Ok guy’s I’m looking for stats. What’s your average sq/ft per hour/Day or board count do you finish with the box? 

Rebel


----------



## PrairrieDogExpress (Jan 29, 2010)

Tough to break that down cause every house is a bit different. I usually spend just under an hour in the average house running the box. Average house is about 6000 sf board?


----------



## Bill from Indy (Apr 26, 2010)

on a typical stand up 9ft commercial job...only pushing a box and doing nothing else, I can box 125bd/hr...for a typical 500bd job, i usually box out before lunch and run nailspotter and bead to finish day out....this is bed coat...skim coat will go a little faster than that


----------



## tricounty dwall (Apr 29, 2010)

a average house here is 200. i box it in walls and ceilings in 2 -2.5 hrs. it all depends on the house and if it has high work i usually pull it by hand


----------



## rebel20 (Jun 4, 2009)

Thanks for the info guys.

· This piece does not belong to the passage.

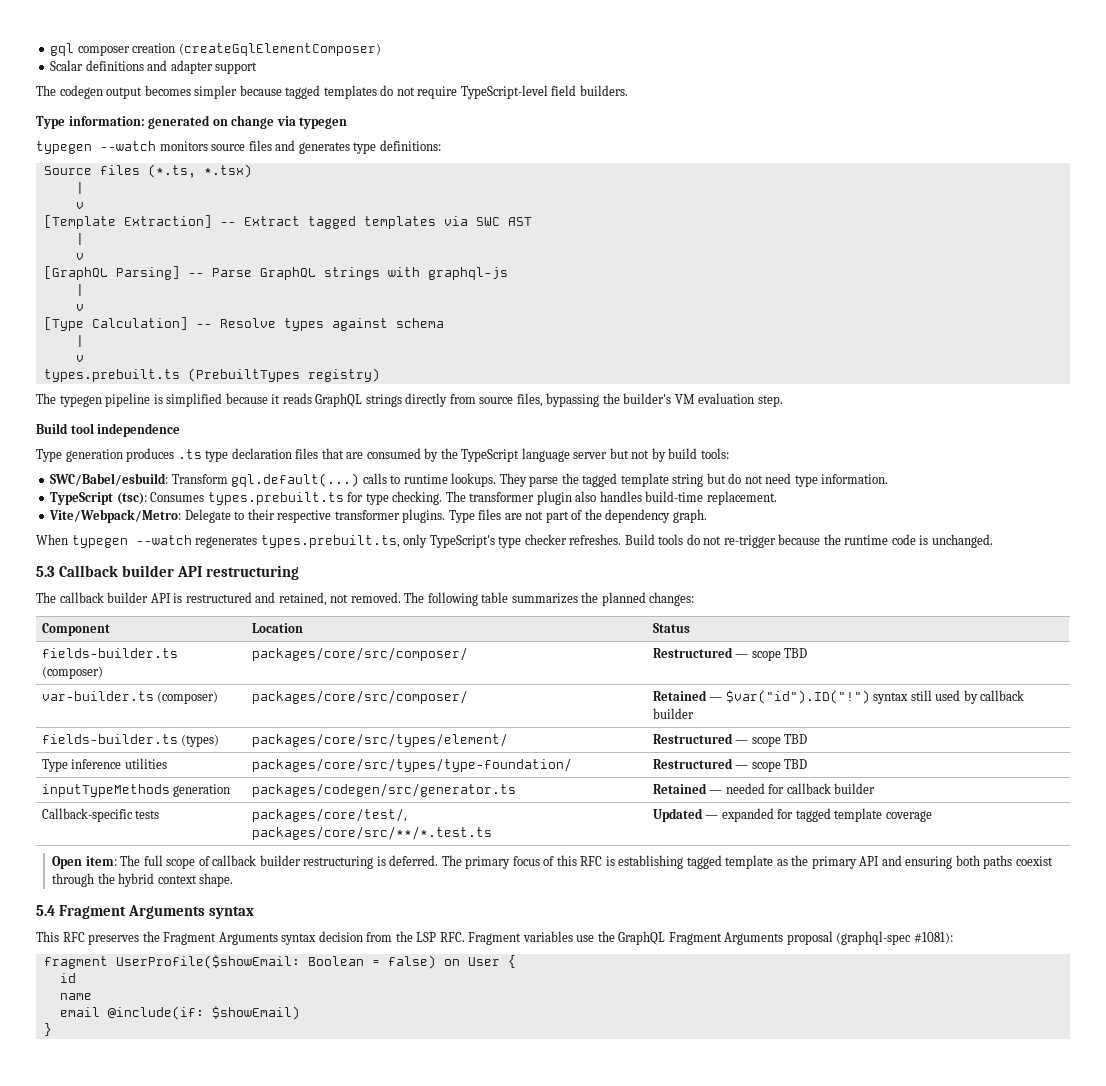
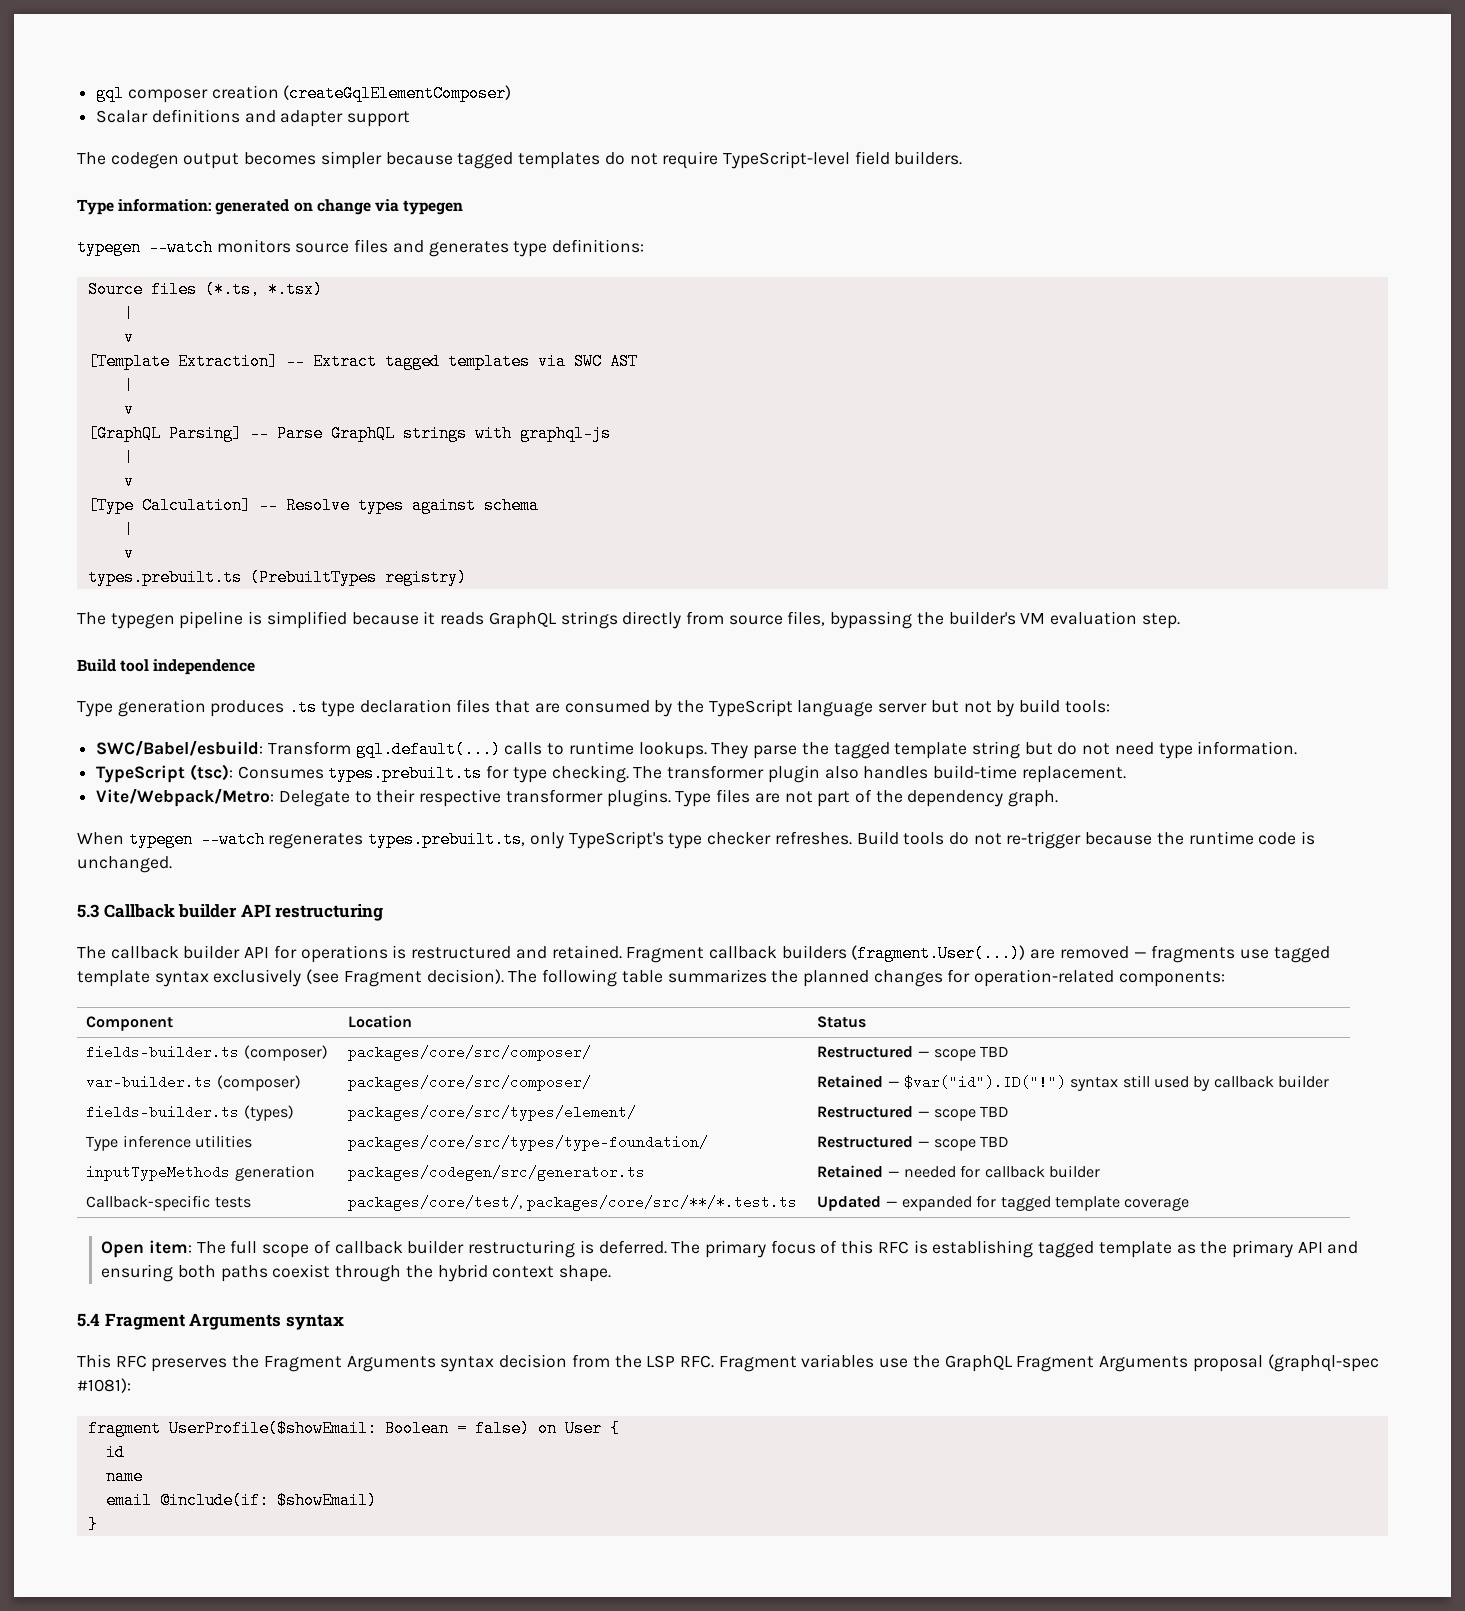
- The callback builder API is restructured and retained, not removed.
+ The callback builder API for operations is restructured and retained. Fragment callback builders (fragment.User(...)) are removed — fragments use tagged template syntax exclusively (see Fragment decision).
- The following table summarizes the planned changes:
+ The following table summarizes the planned changes for operation-related components:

Reason I asked was trying to decide on 90 or 120 min mud for the next shipment looks like we decided on 120min Vario Tapeless

Rebel


----------



## joepro0000 (Jun 14, 2008)

on yeah, the box is probably the fastest thing to use on the joints finishing vs angles, cornerbeads, screws.


----------



## Mudstar (Feb 15, 2008)

.1 sqft per. second are my stats on the flats (average speed)

JS


that's start to finish 

:yes:


----------